As some of you are aware of, I had my first son and child, Logan, last month. While time has already started to fly by, thousands of thoughts about him and my growing family’s future have passed in and out of my mind already. One thought in particular has come up a number of times and that’s how do I keep him (and any potential future children) growing up healthy, strong, and happy. Of course my hopes are to lead by example; I played sports growing up, through college, and I workout at high intensities at PR Star on a daily basis. I hope these patterns will simply pass on to Logan automatically. I mean it only took my wife, Caitlin, a few short months of wearing down before she got hooked on CrossFit too so hopefully it’s natural for Logan when the time comes!
I know a decent amount of information regarding childhood maturation and physical activity. I was a PE teacher for a number of years and in college I had several extensive courses on human motor growth and development. Still, I feel as though there is more to be learned. I want Logan to have every great active and athletic experience I had and more! Of course I understand that every child and person are not the same, he may not have the same competitive drive that I had, and he may not even like physical activity or sports. That is obviously acceptable, however the fact still remains, the more active a person is, the healthier they are! Diet and nutrition play a large factor as well, and he will eat what we feed him and hopefully he’ll develop good habits through that. Nonetheless, the boy will need to move.
It has come to be my strong belief the CrossFit methodology is superior to all other exercise programs. I am 27 years old now and have been doing CrossFit for the better part of three years and I am in far better shape than I was in my late teens and early twenties (and mind you, I was a collegiate and professional soccer player). The evidence of my personal practice as well as the practice of hundreds of members in our gym in undeniable! So my clear and evident thought regarding my family is how do I get them involved? Not only that but involved and thriving!
So I started doing some more research recently. I had learned a lot in school. I’ve learned even more throughout my teaching career, but a whole new world opened up when I began CrossFit. To me it was rather shocking when I read a CrossFit Journal article that stated the exercise prescription for youths is the same as for adults: “constantly varied, functional movements executed at high intensity (relative to the individual).” At first I found this shocking, thinking the article was saying that children should do the exact same movements and programs that adults are doing in the gym. However, the relativity factor of the statement plays a large role. It then started making more sense to me. Our youngsters should be doing similar movements; the squats, the hip hinges, running, jumping, supporting and moving our own weight, and moving external loads. However the more skilled activities need to be coached and fine-tuned (i.e. the weightlifting, gymnastics, etc.). But once those movements are honed in and done safely, there’s no reason a child could do the exact same WOD that our adults are doing relative to weights and modal domains they’re capable of! And of course while they are learning (like many of us adults still are) scaling to a skill set is always a viable option (We know that anything in infinitely scalable ).

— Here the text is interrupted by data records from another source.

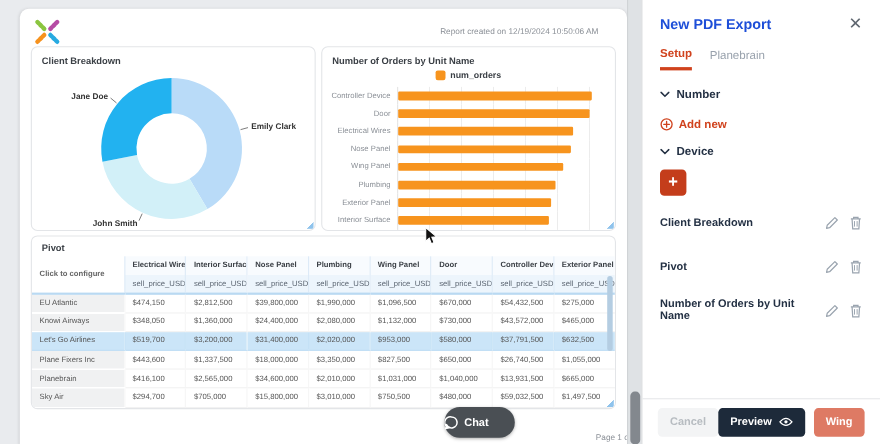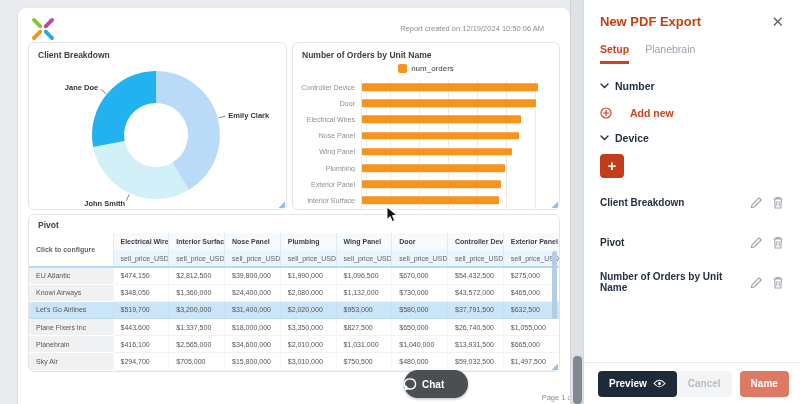"New PDF Export" .panel-title { color: #c2410c -> #1d4ed8 }
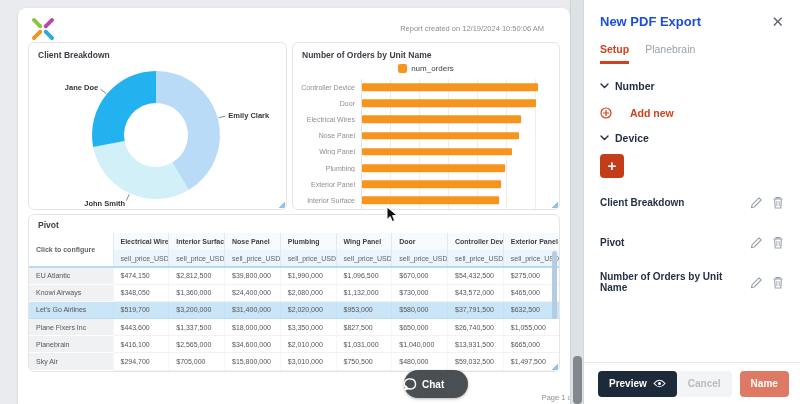"Setup" .panel-tabs { align-items: none -> center }
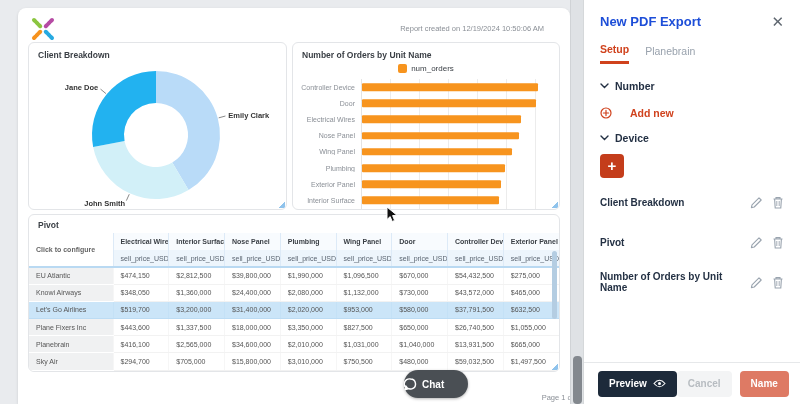"num_orders" .bar-legend .legend-label { font-weight: normal -> bold }
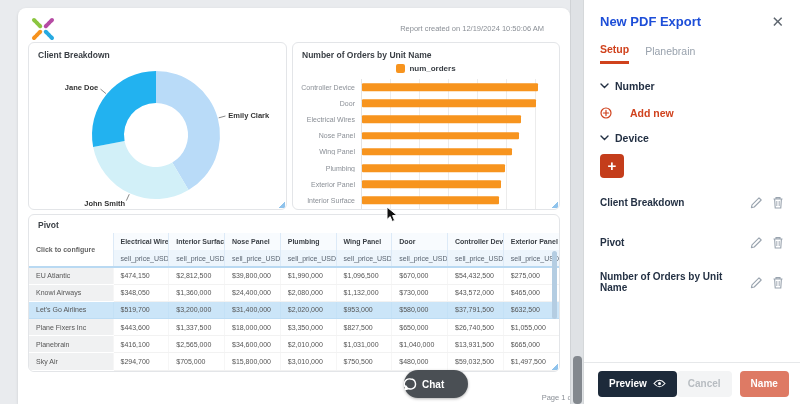"Add new" .add-new { gap: 18px -> 5px }
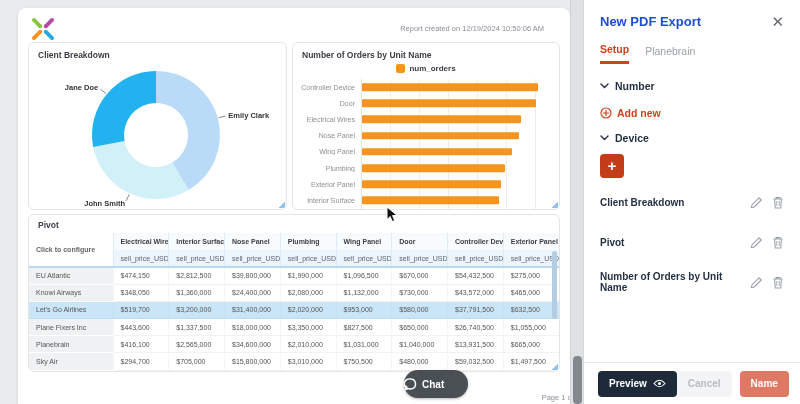"Preview" button.btn { order: before "Cancel" -> after "Cancel" }
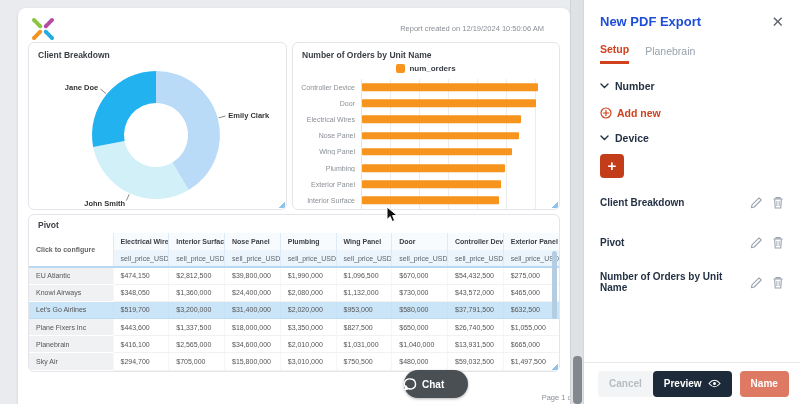"Name" button.btn { text: Name -> Wing }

So the conclusion that I’ve come to is that my boy is at least going to try this stuff when the time comes. I might start him off at home and I KNOW our CrossFit Kids coaches at PR Star will do a great job with him when I decide to get him in on a Saturday during the school year. If he likes it, awesome! If he doesn’t, we can revisit it from time to time as he grows up, after all we know I’m hooked and he’s going to hear me drone on about it for eighteen years at home and beyond that. And if it becomes something that he just doesn’t tolerate, at least I tried! Nevertheless, he will be as active as I can make him be. He is a little boy after all. I know I loved playing outside; in the heat, in the cold, getting sweaty, getting dirty, and getting scrapes and grass stains. Why won’t he?... Anyway, wish me luck y’all, I have some time before he’s up and moving around so in the mean time I’ll try to get some sleep and keep hitting the gym as hard as I can! After all, I want to be around and active for and with him as long as humanly possible. Happy fitnessing!